Kearifan Emas
Seorang pemuda mendatngi Zun-Nun dan bertanya, “Guru, saya tidak mengerti mengapa orang seperti anda mesti berpakain apa adanya, amat sangat sederhana. Bukankah dimasa seperti ini berpakaian sebaik-baiknya amat perlu,bukan hanya untuk penampilan melainkan juga utuk banyak tujuan lain.”
Sang sufi hanya tersenyum. Ia lalu melepaskan cincin dari salah satu jarinya, lalu berkata, “Sobat muda, akan kujawab pertanyaan mu, tetapi lebih dahuli lakukan satu hal untukku. Ambillah cincin ini dan bawalah kepasar diseberang sana. Bisakah kamu menjualnya seharga satu keping emas?”
Melihat cincin Zun – Nun yang kotor, pemuda tadi merasa ragu, “Satu keping Emas?. Saya tidak yakin cincin ini bisa dijual seharga itu.”
“Cobalah dulu, sobat muda.
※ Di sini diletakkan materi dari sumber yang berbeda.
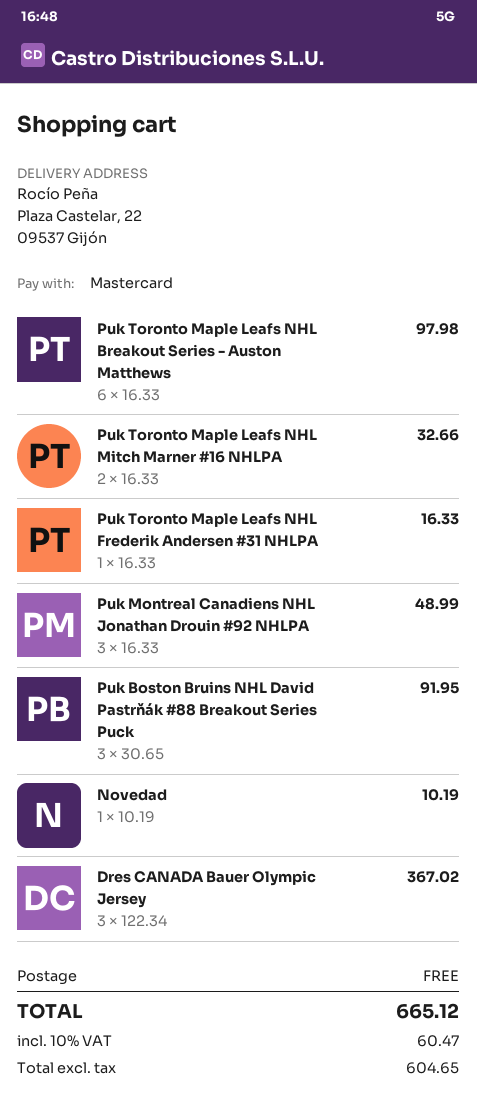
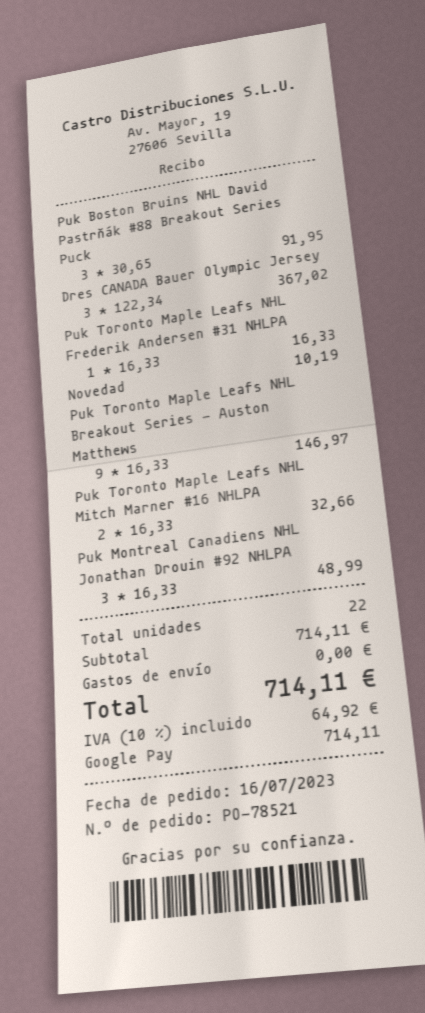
payment method: Mastercard -> Google Pay
Puk Toronto Maple Leafs NHL Breakout Series - Auston Matthews: 6 x 16.33 = 97.98 -> 9 x 16.33 = 146.97
tax: 10% = 60.47 -> 10% = 64.92
total: 665.12 -> 714.11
Siapa tahu kamu berhasil.” Pemuda itu pun bergegas ke pasar. Ia menawarkan cincin itu kepada pedagang kain, pedagang sayur, pedagang daging dan ikan serta kepada pedagang lainnya.
Ternyata , tak seorangpun berani membeli satu keping emas. Mereka menawarnya hanya satu keping perak. Tentu saja, pemuda itu tak berani menjualnya dengan harga satu keping perak. Ia kembali kepadepokan Zun – Nun dan melapor,” Guru, tak seorang pun berani menawar lebih dari satu keping perak”.
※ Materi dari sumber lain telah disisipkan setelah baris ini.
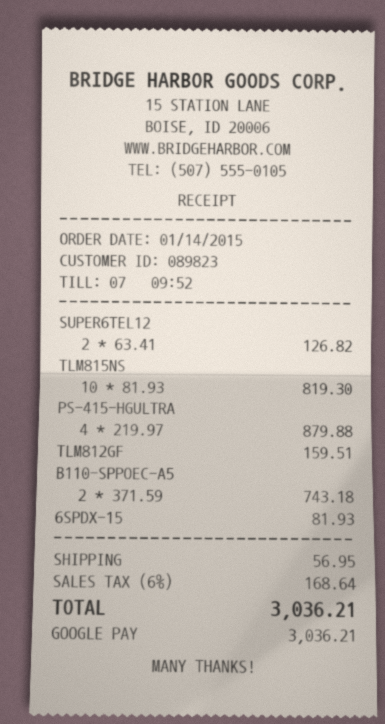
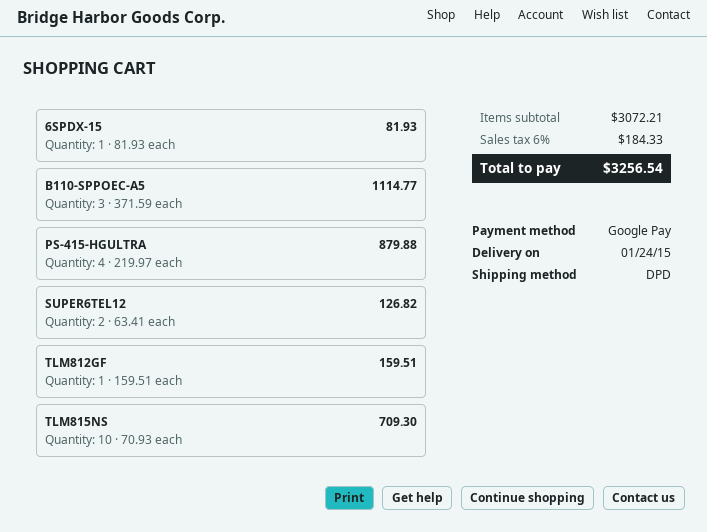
TLM815NS: 10 x 81.93 = 819.30 -> 10 x 70.93 = 709.30
B110-SPPOEC-A5: 2 x 371.59 = 743.18 -> 3 x 371.59 = 1114.77
shipping: 56.95 -> none
tax: 6% = 168.64 -> 6% = 184.33
total: 3036.21 -> 3256.54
Zun – Nun, sambil tetap tersenyum arif, berkata, “ Sekarang pergilah kemu ketoko emas dibelakang jalan ini. Coba perlihatkan kepada pemilik toko atau tukang emas disana. Jangan buka harga, dengarkan saja bagaimana ia memberikan penilaian.”
Pemuda itu pun pergi ketoko emas yang dimaksud. Ia kembali pada Zun – Nun dengan raut wajah yang lai. Ia kemudian melapor, “Guru, ternyata para pedagang dipasar tidak tahu sesungguhnya harga dari cincin ini. Pedagang emas menawarnya dengan harga seribu keping emas. Rupanya harga cincin ini seribu kali lebih tinggi daripada yang ditawar oleh para pedagang diapasar.”
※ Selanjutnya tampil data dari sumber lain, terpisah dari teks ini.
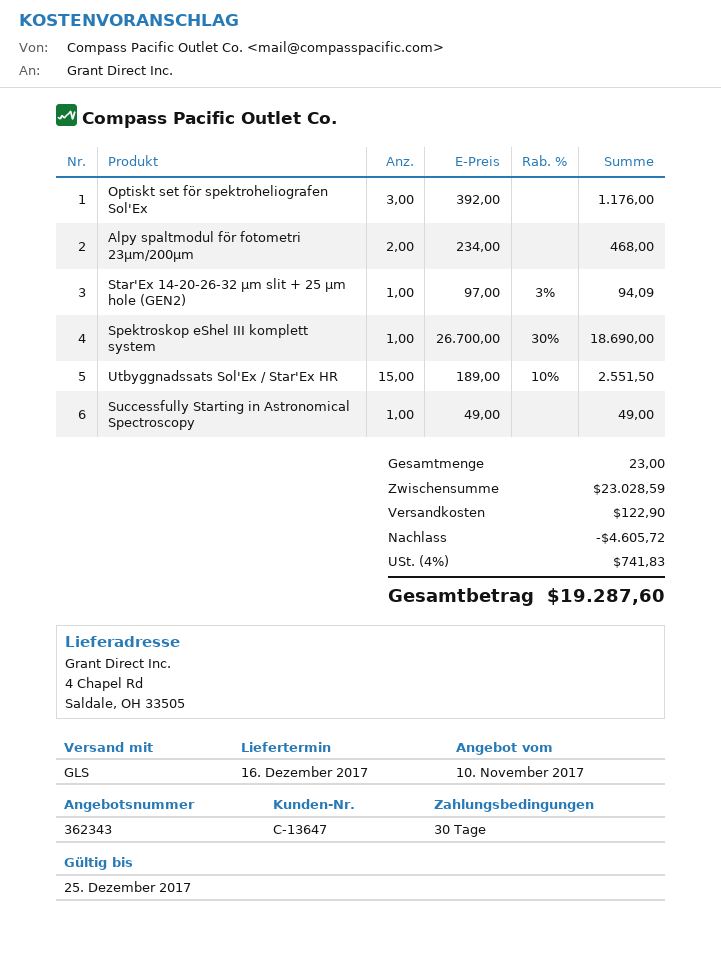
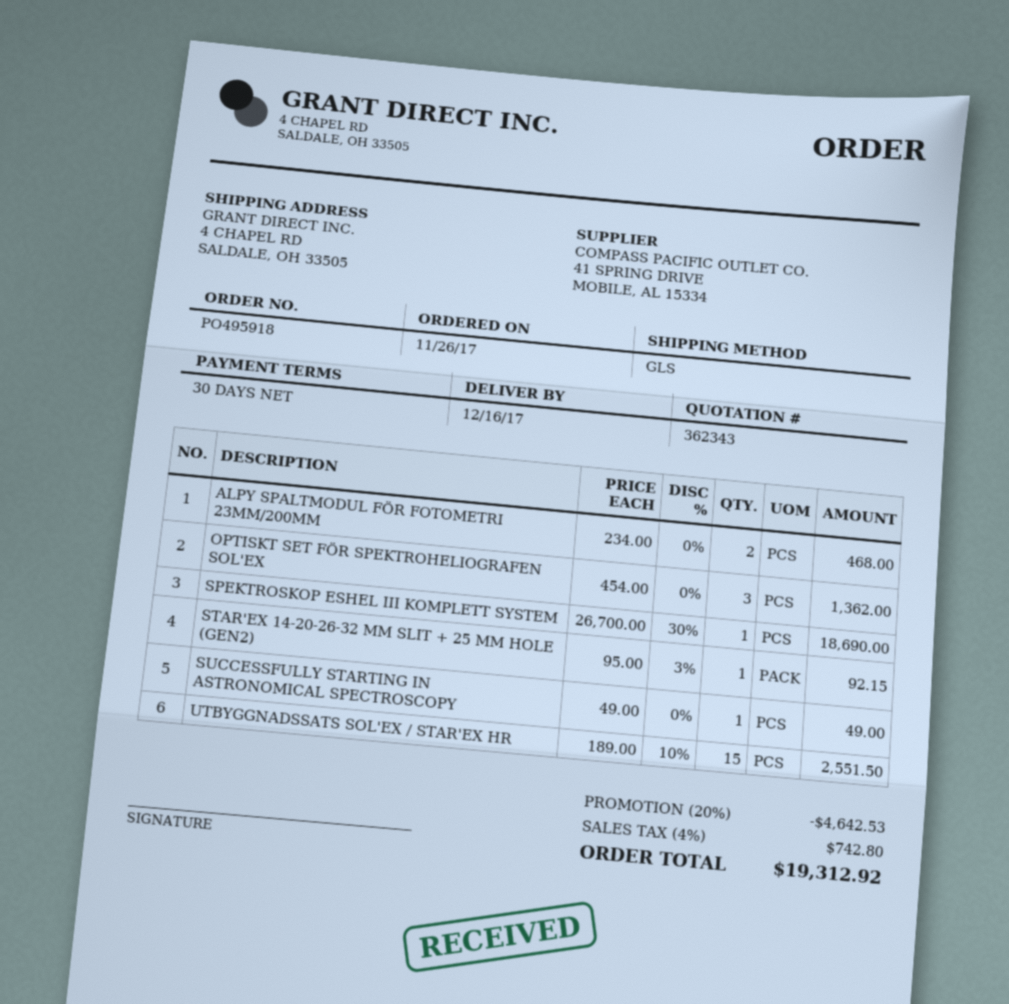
Optiskt set för spektroheliografen Sol'Ex: 3 x 392.00 = 1176.00 -> 3 x 454.00 = 1362.00
Star'Ex 14-20-26-32 µm slit + 25 µm hole (GEN2): 1 x 97.00 - 3% = 94.09 -> 1 x 95.00 - 3% = 92.15
discount: 4605.72 -> 4642.53
shipping: 122.90 -> none
tax: 4% = 741.83 -> 4% = 742.80
total: 19287.60 -> 19312.92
Zun – Nun tersenyum simpul sambil berujar lirih, “itulah jawaban atas pertanyaan mu tadi sobat muda. Seseorang tak bisa dinilai dari pakiannya. Hanya “para pedagang sayur, ikan dan daging dipasar” yang menilai demikian. Namun tidak bagi “pedagang emas”.
“Emas dan permata yang ada didalm diri seseorang, hanya bisa dilihat dan dinilai jika kita mampu melihat ke dalamanjiwa. Diperlukan kearifan untuk menjenguknya. Dan itu butuh proses, wahai sobat mudaku. Kita tak bisa tak bisa menilainya hanya dengan tutur kata dan sikap yang kita dengar dan liat sekilas. Seringkali yang disangka emas ternyata loyang dan yang kita lihat sebagi loyang ternyata emas.”(*)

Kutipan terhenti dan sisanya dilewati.